Exercise requirements
Identify each line below that contains the word "sircana", and copy it out.

Task inputs
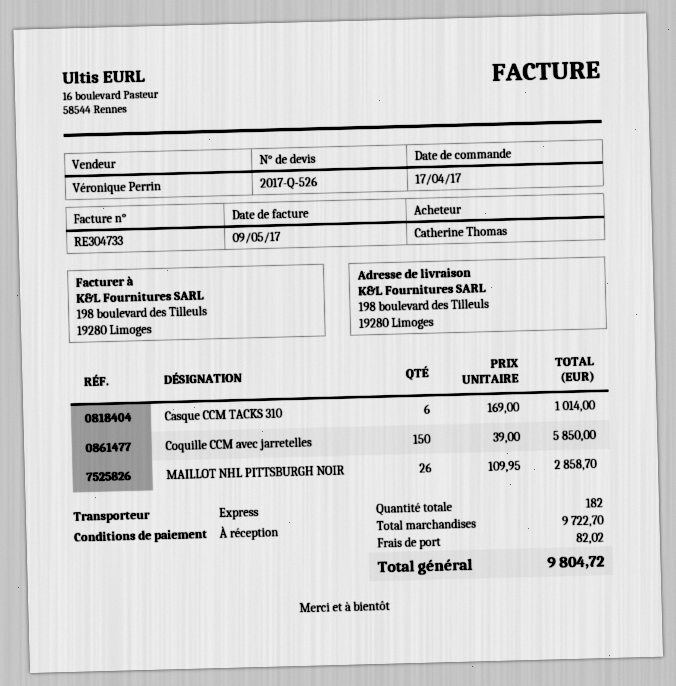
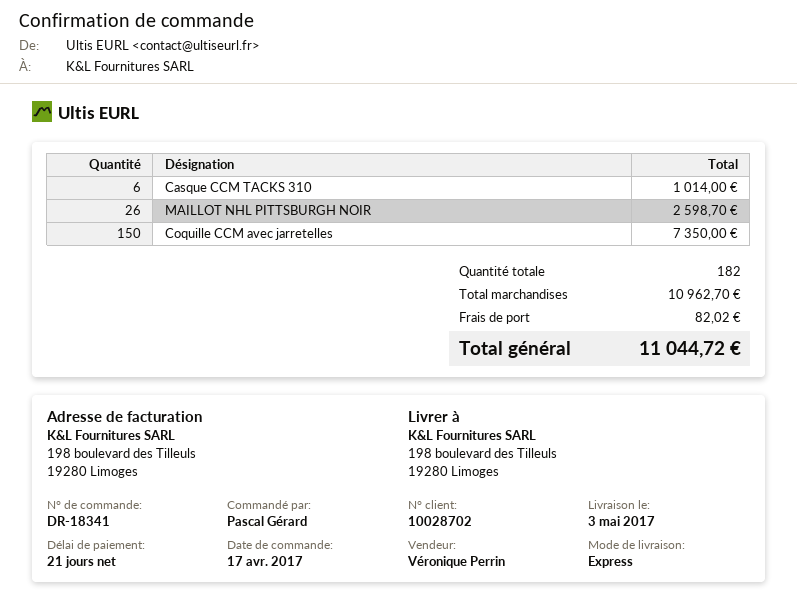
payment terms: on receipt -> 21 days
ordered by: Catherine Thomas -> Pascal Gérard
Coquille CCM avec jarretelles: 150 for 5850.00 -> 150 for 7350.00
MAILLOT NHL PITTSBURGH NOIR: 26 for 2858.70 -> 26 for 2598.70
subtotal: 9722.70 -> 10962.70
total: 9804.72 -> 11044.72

* * *

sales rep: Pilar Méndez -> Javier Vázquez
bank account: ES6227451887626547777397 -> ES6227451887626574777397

...

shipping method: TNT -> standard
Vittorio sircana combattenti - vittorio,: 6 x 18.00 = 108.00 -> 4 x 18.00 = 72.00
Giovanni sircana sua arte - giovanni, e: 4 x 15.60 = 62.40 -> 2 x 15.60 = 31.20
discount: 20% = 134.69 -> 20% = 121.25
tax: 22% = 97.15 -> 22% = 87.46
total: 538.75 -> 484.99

Expected output
Vittorio sircana combattenti - vittorio,: 6 x 18.00 = 108.00 -> 4 x 18.00 = 72.00
Giovanni sircana sua arte - giovanni, e: 4 x 15.60 = 62.40 -> 2 x 15.60 = 31.20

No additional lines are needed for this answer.